» WHAT YOU HAVE TO DO:
In the entries that follow, the line with "Holz-Teigroller – Rosa: none" opens the range and the line with "total: 652.08 -> 607.36" closes it; repeat that range exactly, both lines included.

-- Opening Marker --

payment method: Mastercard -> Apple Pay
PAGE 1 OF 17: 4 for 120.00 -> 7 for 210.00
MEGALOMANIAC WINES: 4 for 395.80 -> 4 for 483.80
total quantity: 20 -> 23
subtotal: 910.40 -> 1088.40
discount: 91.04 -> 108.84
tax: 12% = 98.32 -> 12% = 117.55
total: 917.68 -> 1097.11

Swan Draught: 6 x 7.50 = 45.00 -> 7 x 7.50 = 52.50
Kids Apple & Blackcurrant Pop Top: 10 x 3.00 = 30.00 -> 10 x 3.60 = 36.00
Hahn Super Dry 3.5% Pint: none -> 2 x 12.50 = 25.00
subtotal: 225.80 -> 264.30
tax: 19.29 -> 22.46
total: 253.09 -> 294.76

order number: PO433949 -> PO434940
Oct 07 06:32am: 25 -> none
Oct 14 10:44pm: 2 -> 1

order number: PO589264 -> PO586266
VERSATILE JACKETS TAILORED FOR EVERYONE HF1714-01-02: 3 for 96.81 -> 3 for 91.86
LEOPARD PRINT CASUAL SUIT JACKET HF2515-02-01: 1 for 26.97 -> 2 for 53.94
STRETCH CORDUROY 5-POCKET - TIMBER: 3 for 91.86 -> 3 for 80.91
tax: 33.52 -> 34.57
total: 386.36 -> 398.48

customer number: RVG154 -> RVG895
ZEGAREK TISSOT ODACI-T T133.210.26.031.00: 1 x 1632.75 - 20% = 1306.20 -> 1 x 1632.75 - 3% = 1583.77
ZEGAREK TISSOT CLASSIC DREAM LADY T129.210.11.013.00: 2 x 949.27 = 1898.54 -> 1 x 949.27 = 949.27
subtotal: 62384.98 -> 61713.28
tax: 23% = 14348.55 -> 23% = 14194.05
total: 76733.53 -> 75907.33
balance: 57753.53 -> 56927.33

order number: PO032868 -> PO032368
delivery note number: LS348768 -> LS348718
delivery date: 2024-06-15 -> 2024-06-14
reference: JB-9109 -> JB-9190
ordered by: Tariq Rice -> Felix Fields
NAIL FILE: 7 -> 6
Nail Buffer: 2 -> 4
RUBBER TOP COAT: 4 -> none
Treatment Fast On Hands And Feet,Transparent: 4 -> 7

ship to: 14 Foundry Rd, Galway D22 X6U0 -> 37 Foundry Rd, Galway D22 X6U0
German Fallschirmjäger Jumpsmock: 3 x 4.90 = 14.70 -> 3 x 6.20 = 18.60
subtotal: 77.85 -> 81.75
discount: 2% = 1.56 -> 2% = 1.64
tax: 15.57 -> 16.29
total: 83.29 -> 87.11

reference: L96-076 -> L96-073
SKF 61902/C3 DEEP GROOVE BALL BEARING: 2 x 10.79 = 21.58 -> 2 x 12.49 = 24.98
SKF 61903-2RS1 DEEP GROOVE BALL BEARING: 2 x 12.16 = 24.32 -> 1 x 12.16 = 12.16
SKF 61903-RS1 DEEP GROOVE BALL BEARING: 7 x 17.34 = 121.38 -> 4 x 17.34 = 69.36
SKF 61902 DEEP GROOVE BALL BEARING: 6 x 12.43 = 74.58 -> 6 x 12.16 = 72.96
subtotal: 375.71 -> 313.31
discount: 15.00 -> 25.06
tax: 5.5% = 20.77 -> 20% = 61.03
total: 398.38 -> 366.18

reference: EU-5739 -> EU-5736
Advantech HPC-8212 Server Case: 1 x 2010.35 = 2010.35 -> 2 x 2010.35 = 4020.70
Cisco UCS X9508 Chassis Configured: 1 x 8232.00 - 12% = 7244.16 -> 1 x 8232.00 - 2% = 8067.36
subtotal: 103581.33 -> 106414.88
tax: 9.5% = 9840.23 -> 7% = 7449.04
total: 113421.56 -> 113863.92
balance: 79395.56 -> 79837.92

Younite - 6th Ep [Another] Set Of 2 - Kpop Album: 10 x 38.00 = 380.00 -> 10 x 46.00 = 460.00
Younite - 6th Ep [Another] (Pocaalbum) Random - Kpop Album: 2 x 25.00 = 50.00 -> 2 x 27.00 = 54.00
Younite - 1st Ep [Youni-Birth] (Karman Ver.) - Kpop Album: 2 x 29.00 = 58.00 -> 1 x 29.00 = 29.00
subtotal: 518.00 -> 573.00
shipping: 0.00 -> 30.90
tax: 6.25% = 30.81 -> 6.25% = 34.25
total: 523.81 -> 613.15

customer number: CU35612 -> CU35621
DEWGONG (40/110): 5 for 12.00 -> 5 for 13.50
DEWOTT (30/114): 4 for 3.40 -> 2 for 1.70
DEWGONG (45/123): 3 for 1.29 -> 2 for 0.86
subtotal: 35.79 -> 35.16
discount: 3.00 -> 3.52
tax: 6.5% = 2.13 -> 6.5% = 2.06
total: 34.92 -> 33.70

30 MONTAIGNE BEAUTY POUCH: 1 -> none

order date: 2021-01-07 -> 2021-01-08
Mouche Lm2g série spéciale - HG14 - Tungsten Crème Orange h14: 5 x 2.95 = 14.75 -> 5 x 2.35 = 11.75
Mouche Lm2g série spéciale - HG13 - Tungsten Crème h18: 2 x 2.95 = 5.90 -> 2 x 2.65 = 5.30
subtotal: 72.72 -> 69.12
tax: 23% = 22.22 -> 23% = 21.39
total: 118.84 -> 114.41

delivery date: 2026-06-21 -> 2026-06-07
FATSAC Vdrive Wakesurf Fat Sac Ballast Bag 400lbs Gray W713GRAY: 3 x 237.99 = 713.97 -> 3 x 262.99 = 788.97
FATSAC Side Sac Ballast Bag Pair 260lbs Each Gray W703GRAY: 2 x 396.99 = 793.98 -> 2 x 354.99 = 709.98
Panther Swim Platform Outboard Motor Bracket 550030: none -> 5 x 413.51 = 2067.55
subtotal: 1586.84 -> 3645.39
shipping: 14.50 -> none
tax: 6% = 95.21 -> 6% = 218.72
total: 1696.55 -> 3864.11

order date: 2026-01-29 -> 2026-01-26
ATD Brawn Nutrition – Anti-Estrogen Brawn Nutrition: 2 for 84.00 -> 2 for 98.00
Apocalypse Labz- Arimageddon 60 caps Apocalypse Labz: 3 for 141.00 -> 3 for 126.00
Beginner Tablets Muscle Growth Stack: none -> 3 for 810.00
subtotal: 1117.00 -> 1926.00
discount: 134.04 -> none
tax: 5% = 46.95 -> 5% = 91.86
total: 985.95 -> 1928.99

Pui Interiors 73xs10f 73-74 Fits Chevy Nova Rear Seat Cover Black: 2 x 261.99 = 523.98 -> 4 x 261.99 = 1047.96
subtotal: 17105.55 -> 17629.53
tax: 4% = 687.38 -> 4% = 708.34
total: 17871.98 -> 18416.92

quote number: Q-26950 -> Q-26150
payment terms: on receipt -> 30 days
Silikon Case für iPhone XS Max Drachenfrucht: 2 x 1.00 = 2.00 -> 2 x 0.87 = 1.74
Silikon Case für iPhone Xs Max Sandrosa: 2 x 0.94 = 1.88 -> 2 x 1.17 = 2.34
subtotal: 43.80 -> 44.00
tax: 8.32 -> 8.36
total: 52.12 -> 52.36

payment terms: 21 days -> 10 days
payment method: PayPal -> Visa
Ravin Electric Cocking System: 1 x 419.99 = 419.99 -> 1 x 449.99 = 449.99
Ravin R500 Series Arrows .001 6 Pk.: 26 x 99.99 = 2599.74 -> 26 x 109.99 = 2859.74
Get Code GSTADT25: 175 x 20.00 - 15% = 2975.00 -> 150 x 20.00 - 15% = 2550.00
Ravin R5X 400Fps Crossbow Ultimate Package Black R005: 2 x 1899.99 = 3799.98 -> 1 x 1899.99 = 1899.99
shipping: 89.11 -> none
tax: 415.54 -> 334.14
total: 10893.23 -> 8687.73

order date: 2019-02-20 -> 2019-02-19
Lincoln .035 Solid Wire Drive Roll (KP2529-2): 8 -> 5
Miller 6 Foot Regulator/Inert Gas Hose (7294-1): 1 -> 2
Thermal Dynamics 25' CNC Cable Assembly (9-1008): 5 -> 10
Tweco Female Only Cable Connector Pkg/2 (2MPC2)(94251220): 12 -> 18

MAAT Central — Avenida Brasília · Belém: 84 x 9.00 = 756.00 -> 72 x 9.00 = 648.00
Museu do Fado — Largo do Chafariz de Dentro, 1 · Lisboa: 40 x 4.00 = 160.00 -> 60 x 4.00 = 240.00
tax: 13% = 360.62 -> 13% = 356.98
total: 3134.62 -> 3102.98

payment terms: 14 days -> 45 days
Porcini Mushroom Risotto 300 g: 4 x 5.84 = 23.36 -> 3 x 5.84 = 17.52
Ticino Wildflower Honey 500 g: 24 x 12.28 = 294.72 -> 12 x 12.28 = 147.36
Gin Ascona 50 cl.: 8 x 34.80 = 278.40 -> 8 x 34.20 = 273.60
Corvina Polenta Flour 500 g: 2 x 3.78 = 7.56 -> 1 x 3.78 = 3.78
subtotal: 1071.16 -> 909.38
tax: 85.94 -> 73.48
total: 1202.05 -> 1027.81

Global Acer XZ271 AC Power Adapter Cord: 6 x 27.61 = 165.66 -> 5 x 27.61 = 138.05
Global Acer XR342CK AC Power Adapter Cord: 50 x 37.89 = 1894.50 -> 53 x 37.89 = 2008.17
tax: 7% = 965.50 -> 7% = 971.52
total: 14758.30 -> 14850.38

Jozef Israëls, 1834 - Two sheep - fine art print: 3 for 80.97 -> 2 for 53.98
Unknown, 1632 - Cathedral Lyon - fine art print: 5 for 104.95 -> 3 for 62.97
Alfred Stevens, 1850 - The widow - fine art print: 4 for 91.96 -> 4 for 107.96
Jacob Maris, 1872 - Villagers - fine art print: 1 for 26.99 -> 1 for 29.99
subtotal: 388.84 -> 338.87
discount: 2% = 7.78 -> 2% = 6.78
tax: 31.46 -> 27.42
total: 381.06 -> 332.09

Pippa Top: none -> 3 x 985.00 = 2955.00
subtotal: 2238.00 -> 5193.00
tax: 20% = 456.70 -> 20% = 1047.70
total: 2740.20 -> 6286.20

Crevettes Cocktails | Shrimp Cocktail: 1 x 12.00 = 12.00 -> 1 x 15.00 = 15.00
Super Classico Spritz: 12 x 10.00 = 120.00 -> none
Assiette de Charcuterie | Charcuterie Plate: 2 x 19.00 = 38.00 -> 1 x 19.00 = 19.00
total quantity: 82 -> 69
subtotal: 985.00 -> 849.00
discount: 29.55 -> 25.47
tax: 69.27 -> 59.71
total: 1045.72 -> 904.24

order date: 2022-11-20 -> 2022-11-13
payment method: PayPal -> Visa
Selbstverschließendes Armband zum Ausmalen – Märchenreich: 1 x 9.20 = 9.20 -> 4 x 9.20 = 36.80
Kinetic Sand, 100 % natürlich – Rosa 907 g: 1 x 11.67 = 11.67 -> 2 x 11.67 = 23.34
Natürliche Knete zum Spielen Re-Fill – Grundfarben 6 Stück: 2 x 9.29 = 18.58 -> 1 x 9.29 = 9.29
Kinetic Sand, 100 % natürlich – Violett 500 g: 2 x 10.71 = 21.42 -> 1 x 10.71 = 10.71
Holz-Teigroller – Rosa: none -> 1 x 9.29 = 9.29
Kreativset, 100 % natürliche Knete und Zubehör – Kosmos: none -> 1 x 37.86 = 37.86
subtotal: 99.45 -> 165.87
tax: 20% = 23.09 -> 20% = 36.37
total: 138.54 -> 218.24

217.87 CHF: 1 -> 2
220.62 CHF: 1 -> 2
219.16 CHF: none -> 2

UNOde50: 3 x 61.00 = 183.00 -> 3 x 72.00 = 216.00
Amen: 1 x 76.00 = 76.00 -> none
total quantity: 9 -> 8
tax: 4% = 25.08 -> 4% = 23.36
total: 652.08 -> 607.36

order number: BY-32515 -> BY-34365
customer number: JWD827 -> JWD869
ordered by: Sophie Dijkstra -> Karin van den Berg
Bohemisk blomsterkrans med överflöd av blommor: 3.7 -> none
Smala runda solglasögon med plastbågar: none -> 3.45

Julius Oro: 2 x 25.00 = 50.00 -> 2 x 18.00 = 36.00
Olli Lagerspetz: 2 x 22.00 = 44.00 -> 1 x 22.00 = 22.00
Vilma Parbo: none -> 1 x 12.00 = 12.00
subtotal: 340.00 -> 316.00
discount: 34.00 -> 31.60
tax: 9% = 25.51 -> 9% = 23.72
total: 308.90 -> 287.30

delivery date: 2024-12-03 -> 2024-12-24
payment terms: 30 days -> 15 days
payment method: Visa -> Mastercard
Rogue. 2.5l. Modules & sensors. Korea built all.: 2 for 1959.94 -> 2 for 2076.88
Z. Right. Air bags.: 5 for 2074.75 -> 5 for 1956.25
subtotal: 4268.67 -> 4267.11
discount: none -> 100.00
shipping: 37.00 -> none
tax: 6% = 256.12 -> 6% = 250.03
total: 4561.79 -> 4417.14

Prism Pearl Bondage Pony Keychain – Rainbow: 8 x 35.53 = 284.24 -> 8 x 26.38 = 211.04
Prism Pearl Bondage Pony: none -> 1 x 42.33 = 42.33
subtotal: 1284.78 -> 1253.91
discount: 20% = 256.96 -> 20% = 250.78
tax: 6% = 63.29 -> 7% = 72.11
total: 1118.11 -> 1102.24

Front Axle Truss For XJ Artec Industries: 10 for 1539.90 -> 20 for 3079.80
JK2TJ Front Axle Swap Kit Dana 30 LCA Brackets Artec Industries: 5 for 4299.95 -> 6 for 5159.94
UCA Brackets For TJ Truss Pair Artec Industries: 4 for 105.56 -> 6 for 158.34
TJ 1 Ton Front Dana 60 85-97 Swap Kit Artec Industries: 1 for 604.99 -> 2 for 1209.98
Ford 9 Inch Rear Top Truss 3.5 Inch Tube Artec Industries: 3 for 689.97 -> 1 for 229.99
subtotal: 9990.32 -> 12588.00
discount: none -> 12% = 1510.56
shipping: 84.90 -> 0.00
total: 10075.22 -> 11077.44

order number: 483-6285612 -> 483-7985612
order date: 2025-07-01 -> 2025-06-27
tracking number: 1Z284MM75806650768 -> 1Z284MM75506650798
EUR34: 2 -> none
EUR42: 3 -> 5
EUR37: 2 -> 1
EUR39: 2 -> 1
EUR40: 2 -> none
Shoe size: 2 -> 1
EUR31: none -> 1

-- Closing Marker --

» ANSWER:
Holz-Teigroller – Rosa: none -> 1 x 9.29 = 9.29
Kreativset, 100 % natürliche Knete und Zubehör – Kosmos: none -> 1 x 37.86 = 37.86
subtotal: 99.45 -> 165.87
tax: 20% = 23.09 -> 20% = 36.37
total: 138.54 -> 218.24

217.87 CHF: 1 -> 2
220.62 CHF: 1 -> 2
219.16 CHF: none -> 2

UNOde50: 3 x 61.00 = 183.00 -> 3 x 72.00 = 216.00
Amen: 1 x 76.00 = 76.00 -> none
total quantity: 9 -> 8
tax: 4% = 25.08 -> 4% = 23.36
total: 652.08 -> 607.36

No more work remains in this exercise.